A director of a nonprofit summer camp has been denied a claim for nearly $1 million in advances made to keep the camp operating before it went into bankruptcy. A Bankruptcy Court in Pennsylvania has held that almost all of the transfers were donations and not loans, and that they were made without authority from the board. (In Re: Machne Menachem, Bkrptcy. Ct., M.D. PA, No. 5-01-bk-04926, 3/4/10.)
A group of four Hasidic Jews in Brooklyn created a summer camp for boys in 1995. In 1996, it purchased real estate in the Pocono Mountain region of Pennsylvania. Although well-attended and well received, the camp ran into financial problems from the beginning and it became apparent to Yaakov Spritzer, one of the four directors, that the only practical solution was for him to advance his personal funds to the organization.

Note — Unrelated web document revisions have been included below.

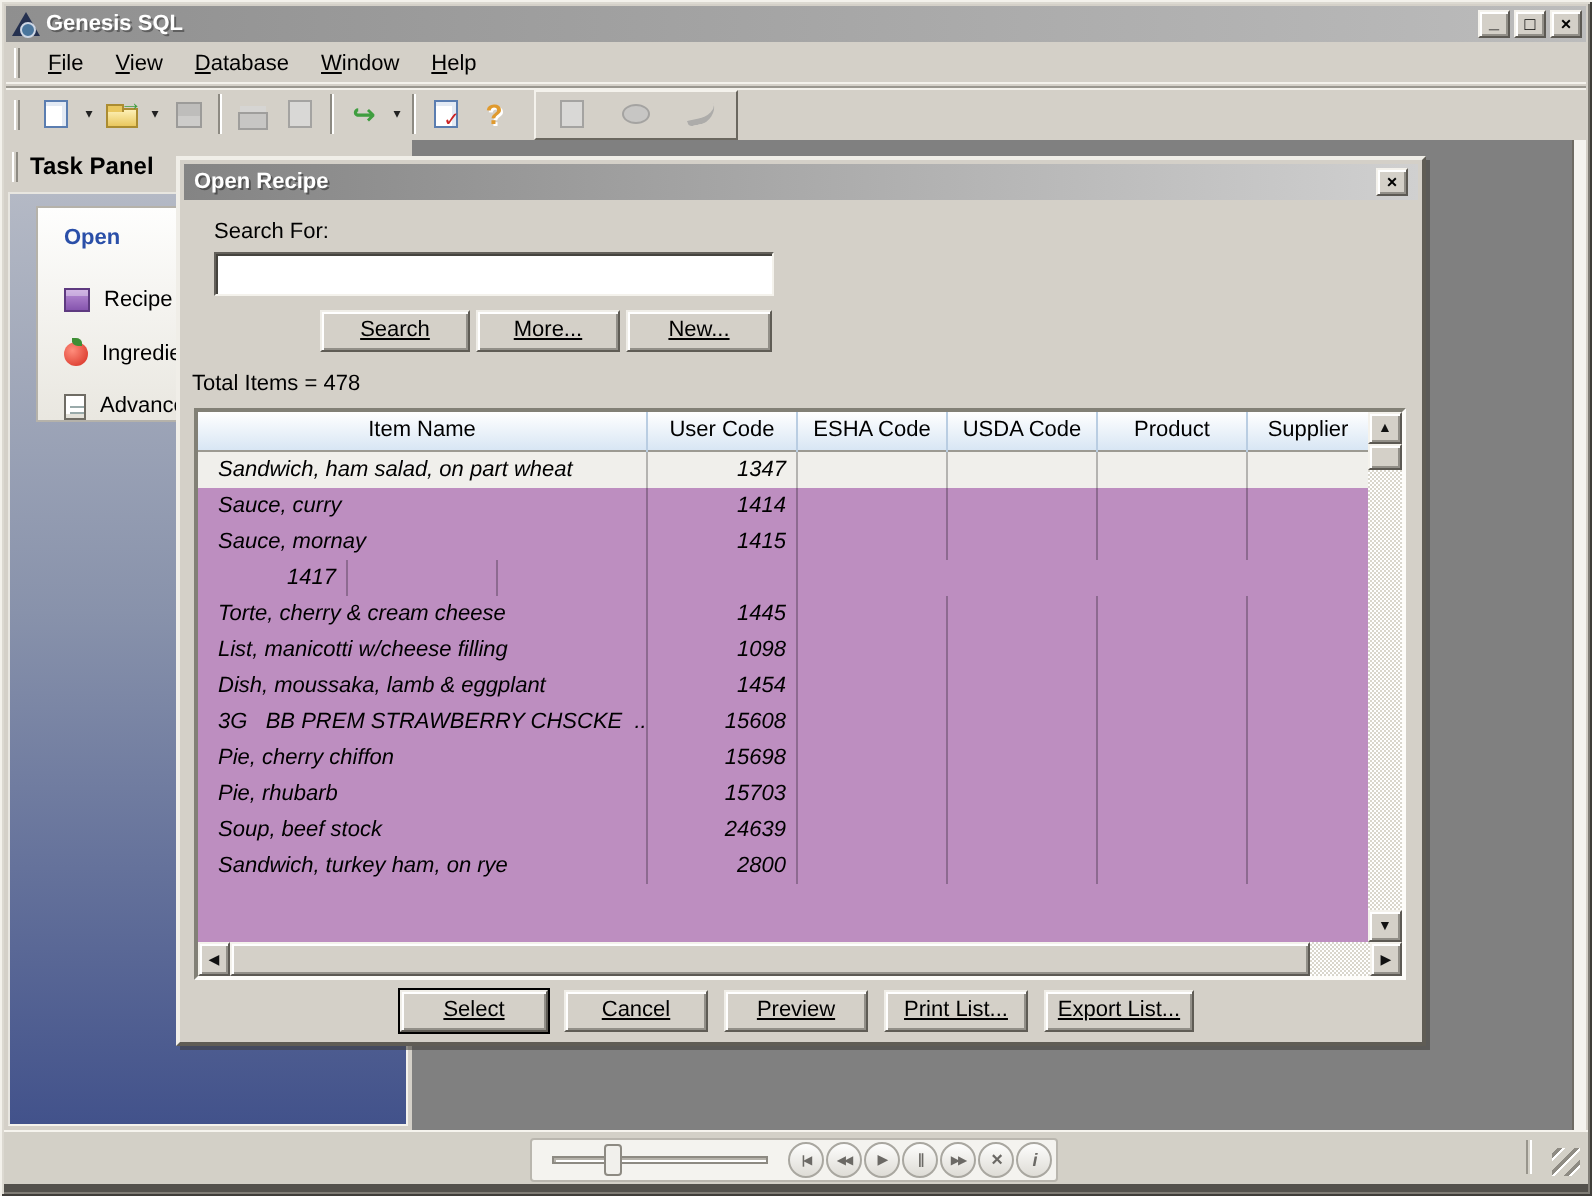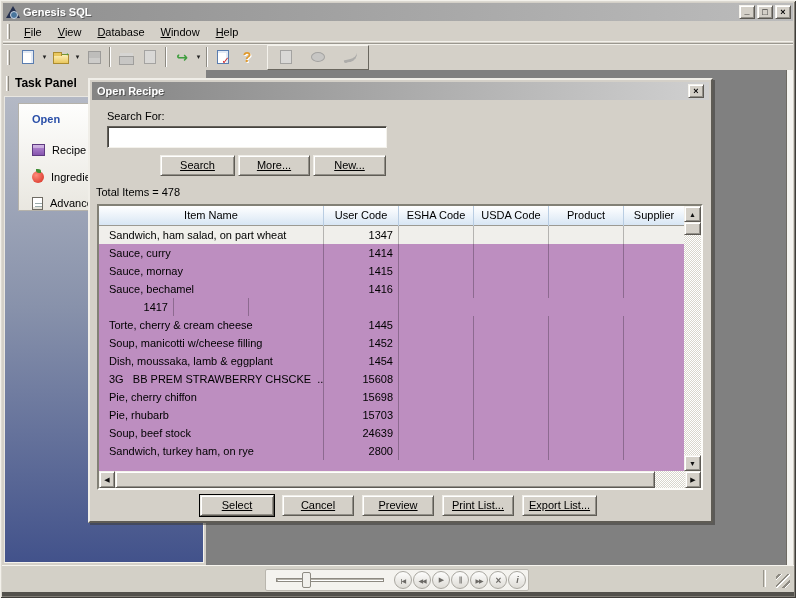--- a/index.html
+++ b/index.html
@@ -86,21 +86,21 @@
     border-color:#f0eee8 #5f5c55 #5f5c55 #f0eee8;box-shadow:inset 1px 1px 0 #fff,inset -1px -1px 0 #928f88;
     font:11px "Liberation Sans",sans-serif;text-align:center;line-height:19px;cursor:default;text-decoration:underline;}
   .btn.default{outline:1px solid #000;}
   
   .tableframe{position:absolute;left:7px;top:124px;width:606px;height:286px;background:#f1efe8;
     border:2px solid;border-color:#828076 #fdfcf9 #fdfcf9 #828076;}
   .thead{position:absolute;left:0;top:0;width:585px;height:20px;display:flex;
     background:linear-gradient(#ffffff,#d8e6f4);border-bottom:1px solid #9c9a92;}
   .th{height:20px;line-height:19px;text-align:center;border-right:1px solid #b9cde2;overflow:hidden;white-space:nowrap;}
   .tbody{position:absolute;left:0;top:20px;width:585px;height:245px;overflow:hidden;background:#bd8ec0;}
-  .trow{display:flex;height:18px;line-height:18px;background:#f0efeb;}
+  .trow{display:flex;height:18px;line-height:18px;background:#f0efeb;font-style:italic;}
   .trow.hl{background:#bd8ec0;}
   .tc{height:18px;border-right:1px solid rgba(0,0,0,.25);overflow:hidden;}
   .c-name{width:225px;padding-left:10px;white-space:pre;}
   .c-code{width:75px;text-align:right;padding-right:5px;}
   .c-esha{width:75px;}.c-usda{width:75px;}.c-prod{width:75px;}.c-supp{width:60px;border-right:none;}
   .th.c-name{padding-left:0;}
   
   .dither{background:#fff;background-image:
     linear-gradient(45deg,#d9d6cc 25%,transparent 25%,transparent 75%,#d9d6cc 75%),
     linear-gradient(45deg,#d9d6cc 25%,transparent 25%,transparent 75%,#d9d6cc 75%);
@@ -274,45 +274,37 @@
           </div>
           <div class="trow hl">
             <div class="tc c-name">Sauce, mornay</div>
             <div class="tc c-code">1415</div>
             <div class="tc c-esha"></div>
             <div class="tc c-usda"></div>
             <div class="tc c-prod"></div>
             <div class="tc c-supp"></div>
           </div>
           <div class="trow hl">
-            <div class="tc c-name">Sauce, bechamel</div>
-            <div class="tc c-code">1416</div>
-            <div class="tc c-esha"></div>
-            <div class="tc c-usda"></div>
-            <div class="tc c-prod"></div>
-            <div class="tc c-supp"></div>
-          </div>
-          <div class="trow hl">
             <div class="tc c-code">1417</div>
             <div class="tc c-esha"></div>
             <div class="tc c-usda"></div>
             <div class="tc c-prod"></div>
             <div class="tc c-supp"></div>
           </div>
           <div class="trow hl">
             <div class="tc c-name">Torte, cherry &amp; cream cheese</div>
             <div class="tc c-code">1445</div>
             <div class="tc c-esha"></div>
             <div class="tc c-usda"></div>
             <div class="tc c-prod"></div>
             <div class="tc c-supp"></div>
           </div>
           <div class="trow hl">
-            <div class="tc c-name">Soup, manicotti w/cheese filling</div>
-            <div class="tc c-code">1452</div>
+            <div class="tc c-name">List, manicotti w/cheese filling</div>
+            <div class="tc c-code">1098</div>
             <div class="tc c-esha"></div>
             <div class="tc c-usda"></div>
             <div class="tc c-prod"></div>
             <div class="tc c-supp"></div>
           </div>
           <div class="trow hl">
             <div class="tc c-name">Dish, moussaka, lamb &amp; eggplant</div>
             <div class="tc c-code">1454</div>
             <div class="tc c-esha"></div>
             <div class="tc c-usda"></div>

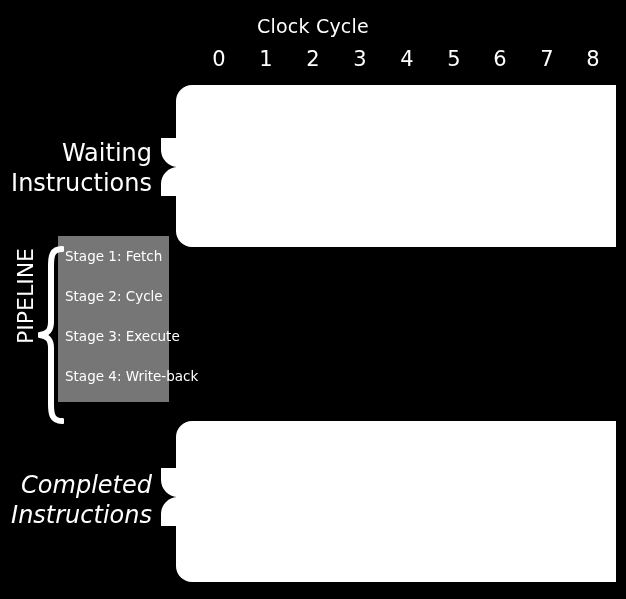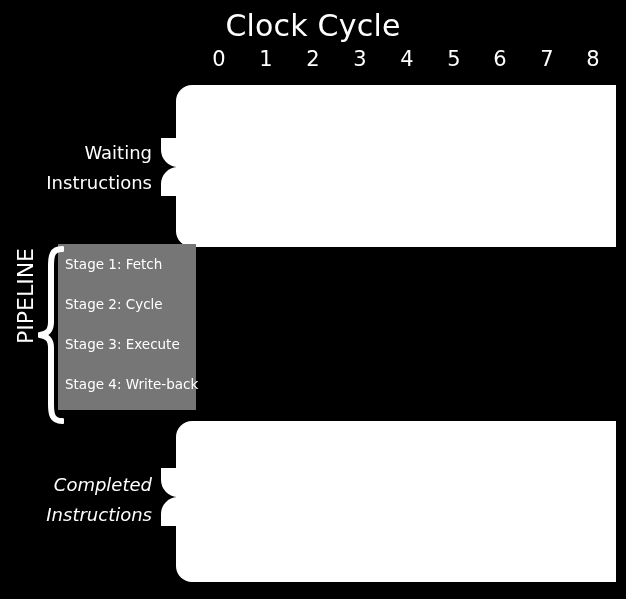--- a/index.html
+++ b/index.html
@@ -17,21 +17,21 @@
   }
 
   
   .chart-title {
     position: absolute;
     left: 0;
     top: 12px;
     width: 626px;
     text-align: center;
     color: #ffffff;
-    font-size: 30px;
+    font-size: 19px;
     letter-spacing: 0.2px;
     line-height: 28px;
     white-space: nowrap;
   }
   .tick-row {
     position: absolute;
     left: 196px;
     top: 46px;
     width: 420px;
     height: 26px;
@@ -85,39 +85,39 @@
   }
   .notch::before { top: 0;  border-radius: 0 0 0 17px; }
   .notch::after  { top: 29px; border-radius: 17px 0 0 0; }
   .notch-top    { top: 138px; }
   .notch-bottom { top: 468px; }
 
   
   .pipeline-box {
     position: absolute;
     left: 58px;
-    top: 244px;
-    width: 138px;
+    top: 236px;
+    width: 111px;
     height: 166px;
     background: #767676;
   }
   .stage-label {
     position: absolute;
     left: 7px;
     color: #ffffff;
     font-size: 13.5px;
     line-height: 16px;
     white-space: nowrap;
   }
 
   
   .side-label {
     position: absolute;
     color: #ffffff;
-    font-size: 18px;
+    font-size: 24px;
     line-height: 30px;
     text-align: right;
     white-space: nowrap;
   }
   .side-label .l2 { display: block; }
 
   
   .pipeline-word {
     position: absolute;
     left: -44px;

He advanced funds from his personal account, a wholly owned corporation, a related foundation and a joint account with his wife. At the same time, he took over virtual control of the corporation. Shortly before the corporation filed for bankruptcy protection in December 2001, he caused the corporation to deliver a mortgage to him to secure his advances.
Spritzer lost control over the organization when the other three directors were confirmed in office by a District Court in 2002, but as a creditor of the company he was able to propose a plan to sell the real estate to a new nonprofit that he controlled. The proceeds would be held for distribution to the creditors. (The Third Circuit Court of Appeals has previously held that an effort by Spritzer’s son to buy up claims of other creditors in order to assure confirmation of the plan was evidence of bad faith in an effort to “gerrymander” the vote on the plan. (See Nonprofit Issues®, 4/1/07.))
In one of the final issues in the bankruptcy proceeding, the Court was called upon to decide whether Spritzer’s claims were valid. The corporation objected on the grounds that they were contributions, or were not authorized.
On the first point, the Court said it had to try to determine the intent of the parties at the time the transfers were made. It rejected any evidentiary value of the mortgage because there was no evidence that the other three directors were notified of the meeting at which it was purportedly authorized. It said that out of 125 transactions, it found notation of a “loan” on only four checks and approximately 30 deposit slips.
It said intent could be culled from contemporaneous resolutions of the board, but none existed. There were no contemporaneous notes, with due dates, interest rates, repayment schedules or default provisions. Two of the other directors testified that they were unaware of any loans. The only evidence in support of the loan theory came form Spritzer himself and that testimony, the Court said, was “equivocal at best.” Spritzer’s lawyer had said that he intended them to be loans, but that he forgave many of them depending on his tax situation at the time.
More importantly, the corporation introduced a copy of a resolution of three of the four board members dated March 17, 1997, telling Spritzer to take no further action on behalf of the corporation. “Presumably, that would include borrowing money on behalf of” the corporation, the Court said. “A fair conclusion would be that Spritzer made those advances at his peril. If funds were advanced to an unwilling debtor under that circumstance, then there would be a strong assumption that such advance was a gift.”
The Court also noted that the corporation was a New York Not-for-Profit corporation and that the state Not-for-Profit Corporation Law provides that a transaction between a corporation and a director can be voided if there was not good faith disclosure unless the parties can establish that it was fair to the corporation at the time it was authorized. In this case, since the bulk of the transactions were never authorized, they should be voided.
Spritzer argued that even if the transactions were voided, he should be able to get his money back. Although the judge said Spritzer’s point was “well taken,” “it would be inconceivable to me to be able to foist a loan on an unwilling Debtor.” Reviewing the transfers prior to the March, 1997 resolution directing Spritzer to stop acting on behalf of the corporation, the Court found three transactions totaling $76,000 that could be considered as loans.
YOU NEED TO KNOW
This has obviously been a long and extremely contentious litigation, but it shows the critical necessity for appropriate documentation for any director who decides to advance funds to a charity in distress with the idea that the money might be repaid later. Without such documentation, even without bad blood among the parties, it will be very hard for the person advancing the funds to prove that the advances were not donations. The requirements of the new Form 990 tax return, that now asks whether minutes are kept of board meetings (which should show authorization of loans) and about the existence of loans from directors may provide contemporary evidence and reduce the likelihood of litigation in cases such as this.